JUNHO ACABOU e eu nem sofri com isso. Sei que em alguns lugares as festas ainda teimam em sobreviver, mais por vício de calendário e pesquisa mercadológica do que por necessidade.
Considero obscena a decoração que as lojas comerciais promovem em nome de uma tradição que não mais existe, as bandeirinhas de papel fino, os balões armados com arame e plástico, as fogueiras de mentirinha, movidas a ventilador. No adro de algumas igrejas, também há movimento, mas sem empolgação, o lucro das barraquinhas mudará as telhas quebradas dos templos, alguns deles aos pedaços.
Não sei como as coisas se passam em outros sítios. Aqui, no Rio, é uma calamidade. Os jardins de infância faturam por fora em nome dos santos juninos, e os pais são obrigados a gastar os tubos com fantasias caipiras que as crianças acabam vestindo sem entender e sem amar. Até o presidente da República bota na cabeça um chapéu de palha em frangalhos e convida os ministros para um quentão oficial geralmente substituído por um uísque de 12 anos.
Da antiga e bonita tradição das festas de Santo Antônio e São João não sobrou nada, apenas a referência no calendário e a advertência anual das autoridades a respeito de balões e fogos.
Pois foi por aí que a festa acabou. Reconheço os motivos que obrigaram o governo, em seus diferentes níveis, a proibir balões. Mas que diabo, na minha infância, o céu ficava “pintadinho de balão” -como lembra a marchinha junina de Assis Valente. As casas eram mais frágeis, mais espaçadas, havia matagais em abundância na paisagem e mesmo assim os incêndios eram poucos.

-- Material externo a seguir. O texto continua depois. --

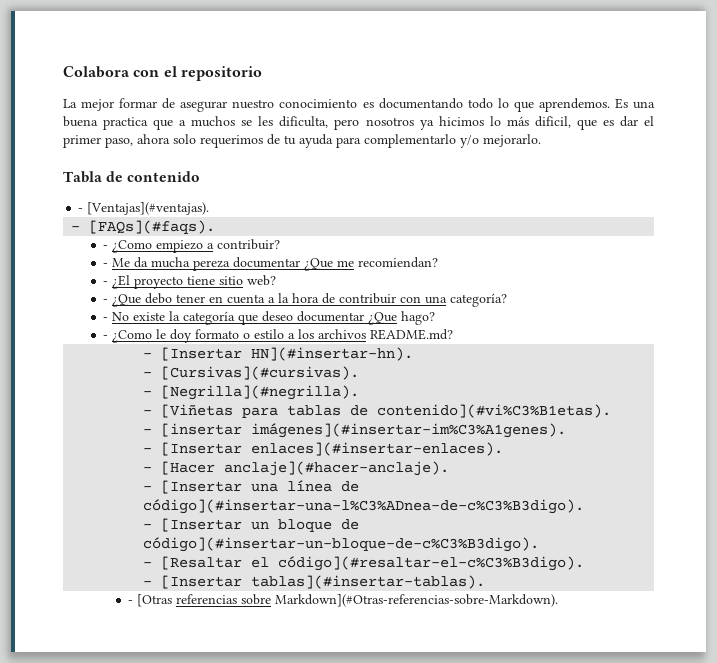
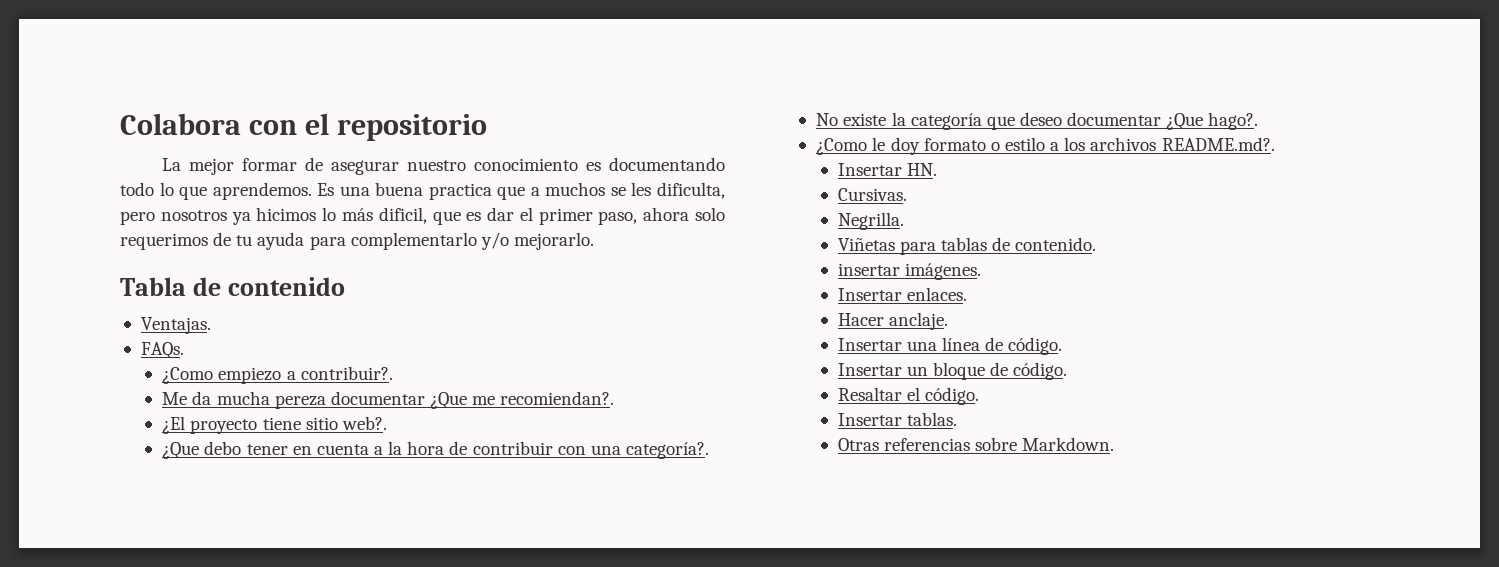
- - [Ventajas](#ventajas).
- - [FAQs](#faqs).
- - ¿Como empiezo a contribuir?
- - Me da mucha pereza documentar ¿Que me recomiendan?
- - ¿El proyecto tiene sitio web?
- - ¿Que debo tener en cuenta a la hora de contribuir con una categoría?
- - No existe la categoría que deseo documentar ¿Que hago?
- - ¿Como le doy formato o estilo a los archivos README.md?
- - [Insertar HN](#insertar-hn).
- - [Cursivas](#cursivas).
- - [Negrilla](#negrilla).
- - [Viñetas para tablas de contenido](#vi%C3%B1etas).
- - [insertar imágenes](#insertar-im%C3%A1genes).
- - [Insertar enlaces](#insertar-enlaces).
- - [Hacer anclaje](#hacer-anclaje).
- - [Insertar una línea de código](#insertar-una-l%C3%ADnea-de-c%C3%B3digo).
- - [Insertar un bloque de código](#insertar-un-bloque-de-c%C3%B3digo).
- - [Resaltar el código](#resaltar-el-c%C3%B3digo).
- - [Insertar tablas](#insertar-tablas).
- - [Otras referencias sobre Markdown](#Otras-referencias-sobre-Markdown).
+ Ventajas.
+ FAQs.
+ ¿Como empiezo a contribuir?.
+ Me da mucha pereza documentar ¿Que me recomiendan?.
+ ¿El proyecto tiene sitio web?.
+ ¿Que debo tener en cuenta a la hora de contribuir con una categoría?.
+ No existe la categoría que deseo documentar ¿Que hago?.
+ ¿Como le doy formato o estilo a los archivos README.md?.
+ Insertar HN.
+ Cursivas.
+ Negrilla.
+ Viñetas para tablas de contenido.
+ insertar imágenes.
+ Insertar enlaces.
+ Hacer anclaje.
+ Insertar una línea de código.
+ Insertar un bloque de código.
+ Resaltar el código.
+ Insertar tablas.
+ Otras referencias sobre Markdown.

Que me lembre, nunca vi incêndio provocado por balão, embora meu pai, nos anos de minha infância, fosse famoso baloeiro entre os baloeiros mais famosos. Foi talvez a única arte em que se distinguiu -nas demais foi um desastre.

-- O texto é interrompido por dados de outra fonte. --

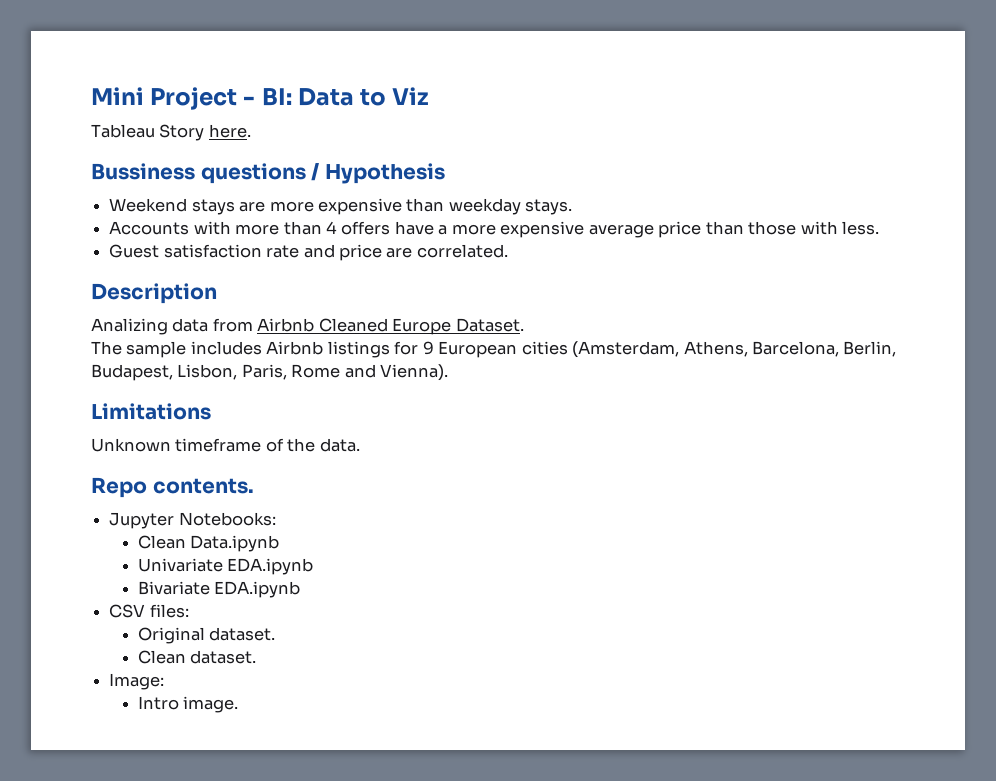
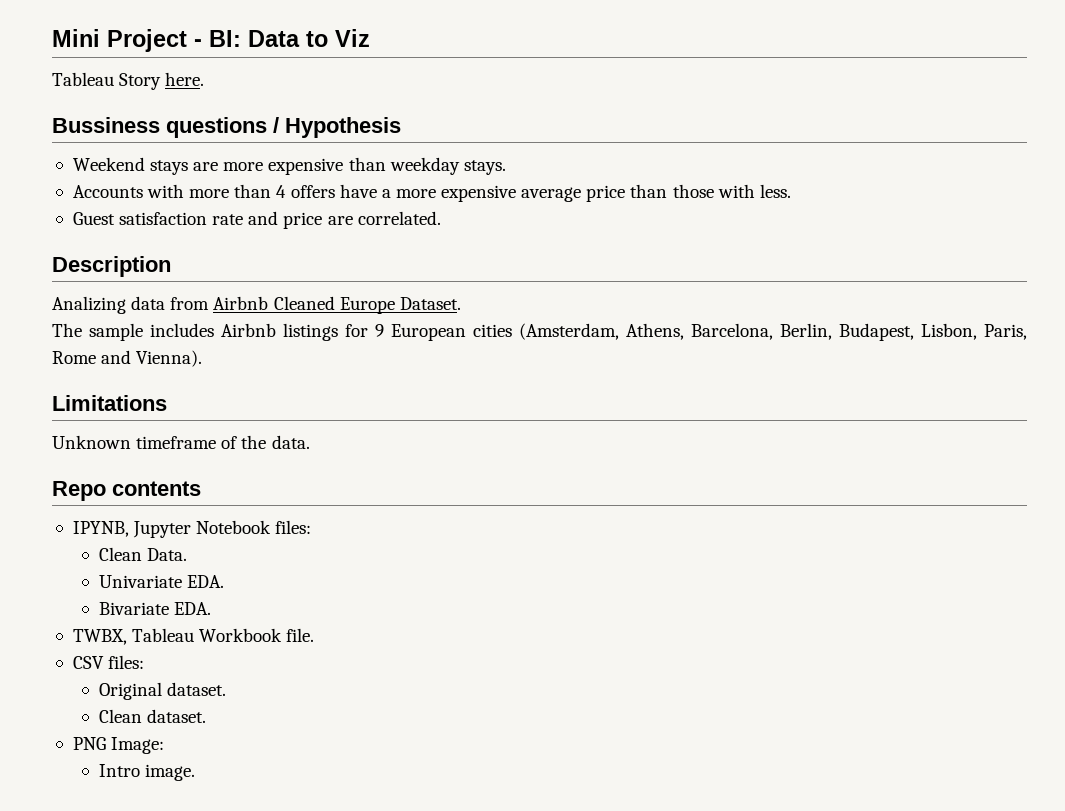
- Repo contents.
- Jupyter Notebooks:
- Clean Data.ipynb
+ Repo contents
+ IPYNB, Jupyter Notebook files:
+ Clean Data.
- Univariate EDA.ipynb
+ Univariate EDA.
- Bivariate EDA.ipynb
+ Bivariate EDA.
+ TWBX, Tableau Workbook file.
- Image:
+ PNG Image:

Os preparativos começavam no início de maio, resmas de papel fino sueco -era o melhor e o mais resistente, de cores mais cintilantes e duradouras. Os balões se amontoavam pelas salas e quartos, pendurados em varas, em ganchos, em cima dos armários, deles saía um cheiro da cola de farinha de trigo e do papel importado. Ali eles aguardavam a noite mágica em que subiriam ao céu.
Murchos, coloridos e disformes, pareciam monstruosas fantasias de palhaços, sem alma, sem chama, à espera do momento em que entrariam em cena, no imenso espaço da noite de junho.

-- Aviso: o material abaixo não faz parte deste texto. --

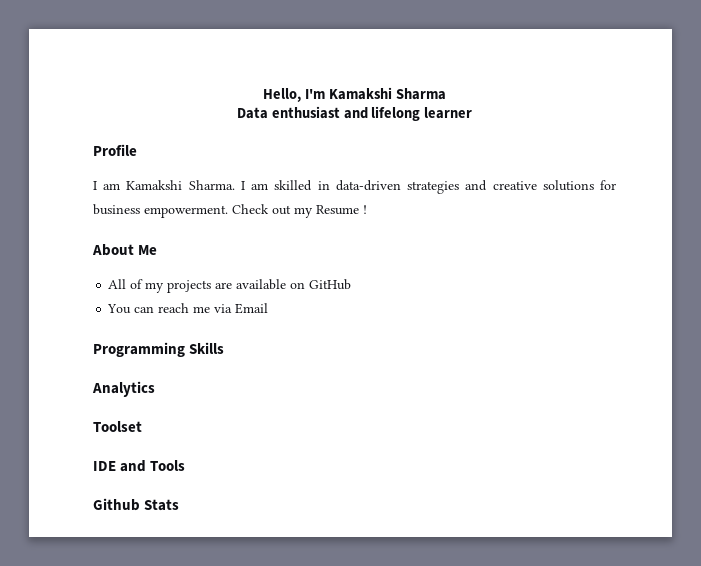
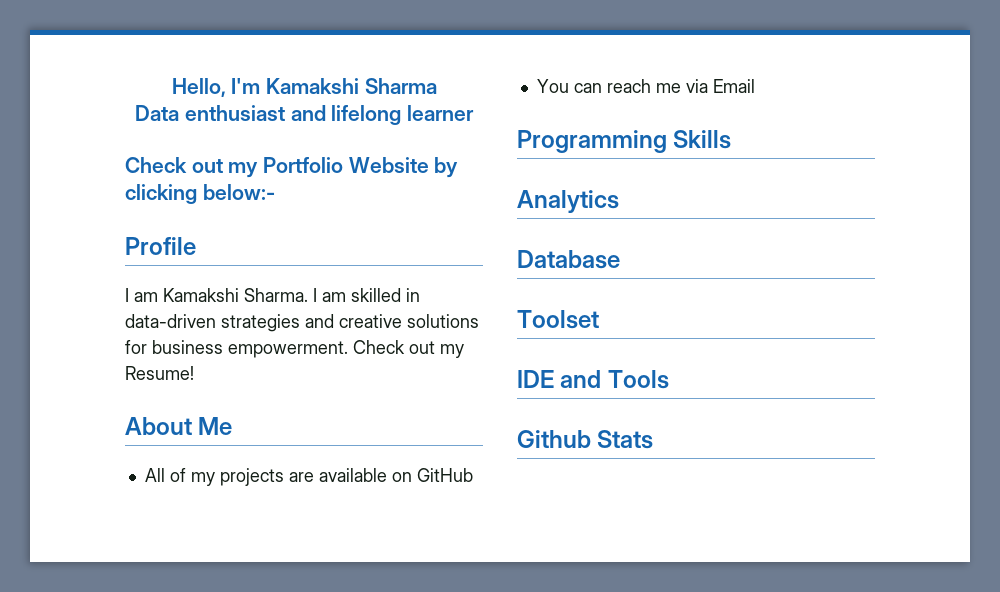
+ Check out my Portfolio Website by clicking below:-
- Check out my Resume !
+ Check out my Resume!
+ Database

Mas dia 13 (Santo Antonio) ou dia 24 (São João), eles se erguiam, iluminados, varando o espaço majestosamente, enquanto aqui embaixo ficávamos, ao redor da fogueira, olhando atônitos aquela beleza que subia, frágil e poderosa. Eram enormes os balões, e belos.
Lá distante, da sala onde funcionava a primeira radiovitrola que meu pai comprara na Casa Édison, provavelmente a prazo, vinha a marchinha de Assis Valente na voz de Carlos Galhardo: “Cai, cai balão / não deixa o vento te levar / quem sobe muito / cai depressa sem voar/ e a ventania / de tua queda vai zombar / cai, cai balão / não deixa o vento te levar”.
Mas os ventos levavam os balões e eles sumiam na imensa enseada da noite. Mais um pouco e as fogueiras ficavam reduzidas a cinzas, onde se assavam batatas doces e roletes de cana. Enquanto isso, os balões ainda voavam pela madrugada, silenciosos, as buchas apagadas. Manuel Bandeira tem versos pungentes sobre os balões apagados das madrugadas, no poema que foi o primeiro que entendi e amei. (“Profundamente”).
Vivi a mesma experiência: acordava no meio da noite e pensava em todos os que estavam dormindo, profundamente, e de repente um balão apagado passava em silêncio pela minha janela, vindo de longe, cansado, sem glória, cumprindo o seu destino de balão. Todos estavam dormindo, menos eu, vigiando o céu, esperando que um deles viesse a cair em nosso quintal. Alvoroçado, acordava o pai e íamos juntos e orgulhosos apanhar a dádiva que o céu nos mandara.
Pois é. As fogueiras acabaram mesmo. As noites de junho eram as mais frias do ano. E as festas também estão acabando. Mas não posso deixar de lembrar os balões que nunca me libertaram de seu legado de tristeza, mansidão e fragilidade.